What does that mean for our discussion? It answers the question of “How do I change trees?” This is the change God desires, requires, and accomplishes for all who would be in right relationship with Him. The process of conviction, confession, and repentance is the process of having our ‘tree’ cut down. It means being leveled before God, realizing that apart from God’s help, we are undone. And God is the One who makes us new. Through Jesus Christ, God re-plants us and causes new growth in our lives.

That’s why Thomas was transformed on the spot. The life-changer himself, Jesus Christ, appeared to him and spoke the convicting words, “Do not be unbelieving, but believing.” Jesus offered him the opportunity to remain in unbelief and come fulfill his demands to touch the wounds. But Thomas experienced transformation in a moment what Isaiah did: he was convicted and repentant, and he believed with faith. And so he declared, “My Lord and my God!”

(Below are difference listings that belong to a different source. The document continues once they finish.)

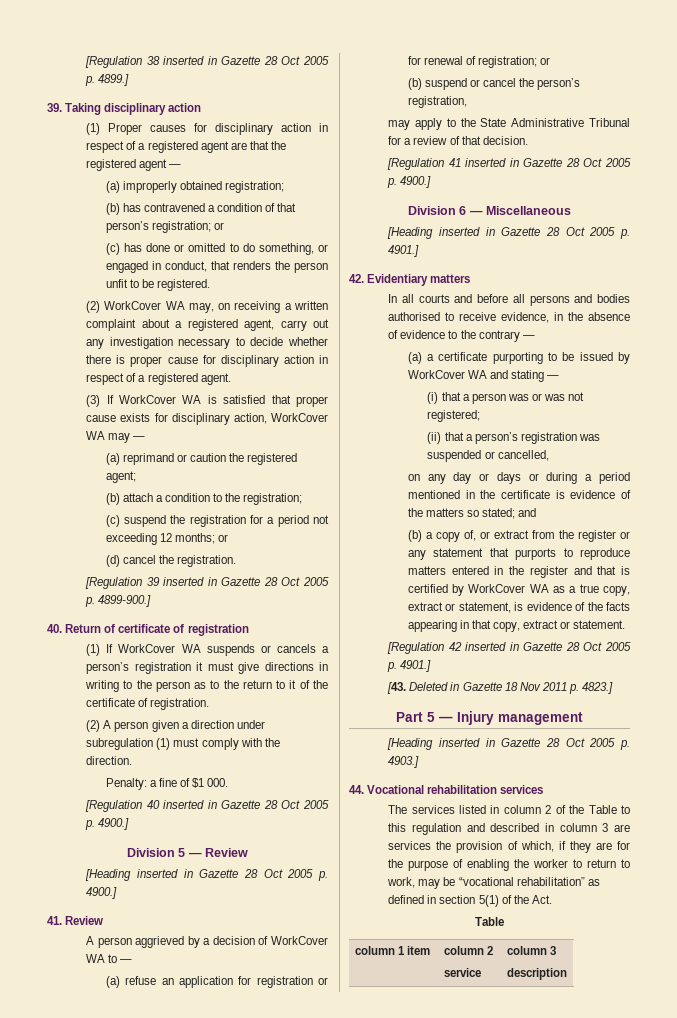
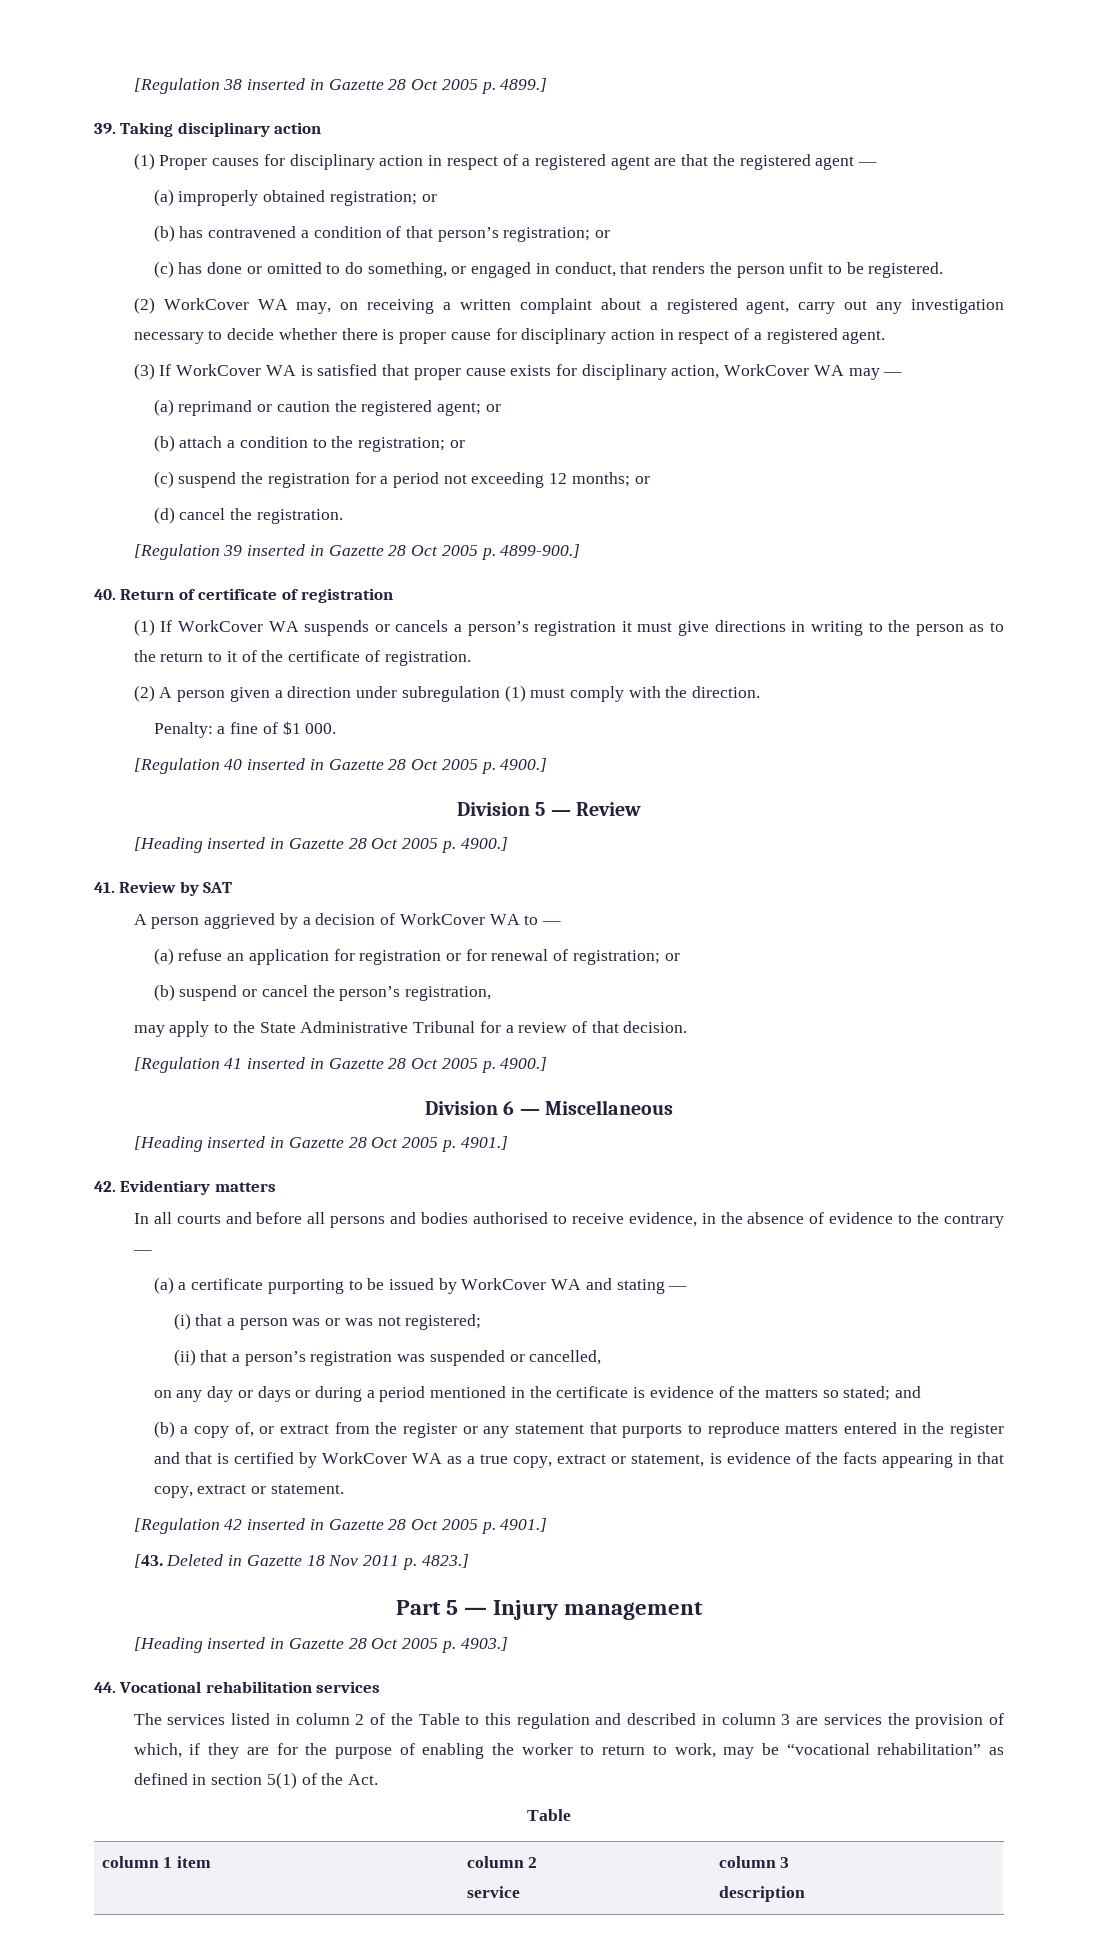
- (a) improperly obtained registration;
+ (a) improperly obtained registration; or
- (a) reprimand or caution the registered agent;
+ (a) reprimand or caution the registered agent; or
- (b) attach a condition to the registration;
+ (b) attach a condition to the registration; or
- 41. Review
+ 41. Review by SAT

Do you desire a “tree-change?” Do you desire to be faithful rather than unbelieving? Do you want your heart to be governed by love, belief, joy, salvation, and worship, rather than by doubt, demands, and isolation?

If you do, then join me in your heart as I pray this prayer:

Holy God, help me to see and understand who you are. Help me to see and understand exactly who I am. Help me to see and understand the great separation between us. God, save me, for I am lost without you! God, thank you for the way you have made through Jesus. Help me to trust him and follow him; Help me to believe him and serve him; and help me to grow in faith and love of you. Thank you for loving me; thank you for forgiving me; thank you for making me clean and right, my Lord and my God. Amen.